A small mallet. His back is to me, and I see only the shape of him—tall, lean, broad through the shoulders, a flannel shirt rolled to the elbows, silver-streaked dark hair pulled back in a low knot.

His hands move with the unhurried rhythm of someone who has been doing this work for a very long time and does not require speed to be precise.

He stops. He stands very still. Then he turns.

His face is weathered—deep lines around the eyes, a faint scar along the jaw, a mouth that looks like it is more accustomed to silence than to speech.

His eyes are dark. Not black; the deep amber-brown of old wood.

He looks at me the way I imagine he looks at the dead: completely, calmly, without flinching from anything he finds.

"New nurse?" he says.

His voice is low and unhurried and surprisingly warm.

"New undertaker?" I say.

The corner of his mouth lifts. Just the corner. The kind of expression you'd miss if you weren't looking for it.

I extend my hand.

He sets down his chisel and crosses the distance between us, and his hand, when it takes mine, is not what I expect.

I expect cold.
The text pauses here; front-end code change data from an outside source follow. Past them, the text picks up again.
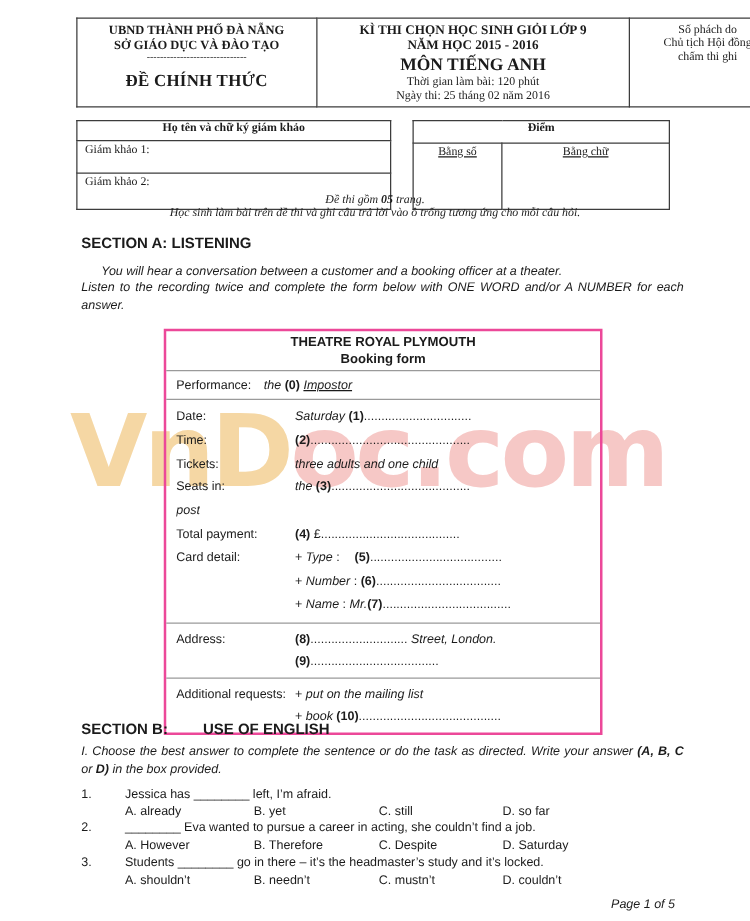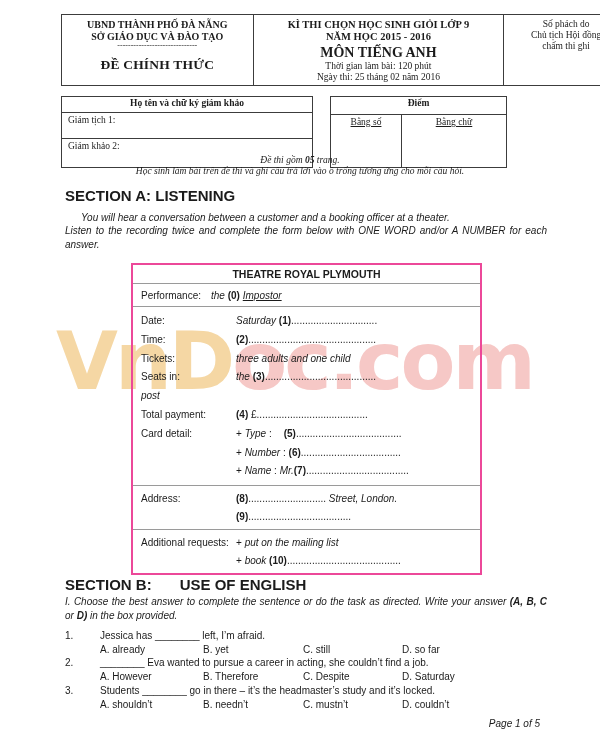"Điểm" table.gtable { width: 177px -> 206px }
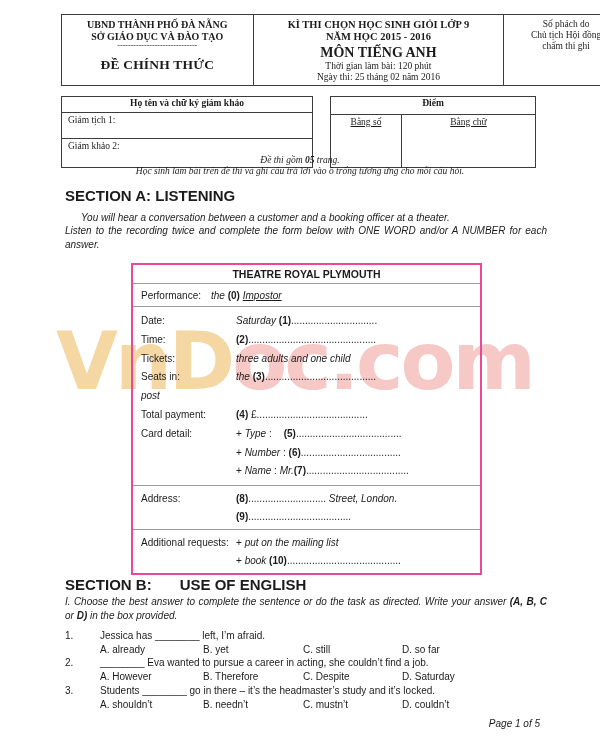"Giám tịch 1:" td.g-row { text: tịch -> khảo }
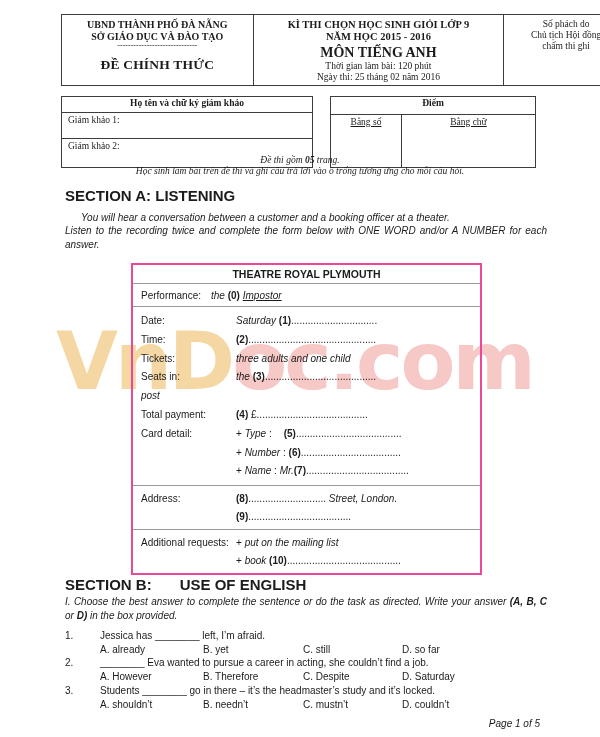"SECTION A: LISTENING" .sec-head { font-size: 15px -> 12px }
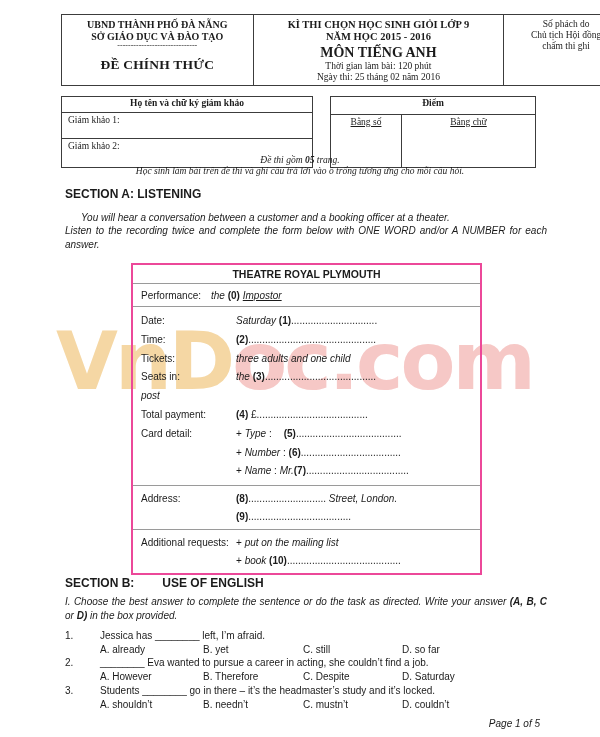"Booking form" div { html: none -> <div>Booking form</div> }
I expect the chill that I associate with people who work with the dead, the temperature of basements and morgues and waiting rooms. His hand is warm.

Wolf-warm, I will learn later. Alive-warm.

His palm is callused from the woodwork, and his grip is firm without being aggressive, and he holds my hand a beat longer than he needs to.

"Thaddeus Mercer," he says.

"Rue Whitaker."

"Welcome to Bone Hollow, Rue Whitaker."

The wind moves through the cemetery. The wildflowers nod. The light on the mountain has gone gold and slow, and behind the undertaker the coffin lies half-finished on its sawhorses, smelling of fresh wood and beginnings.

I do not know yet that I will sit by his coffin one day. I do not know yet that he will sit by mine. I do not know that I have just walked into the rest of my life.

I only know that his hand is warm, and that for the first time in six years, I do not want to let go.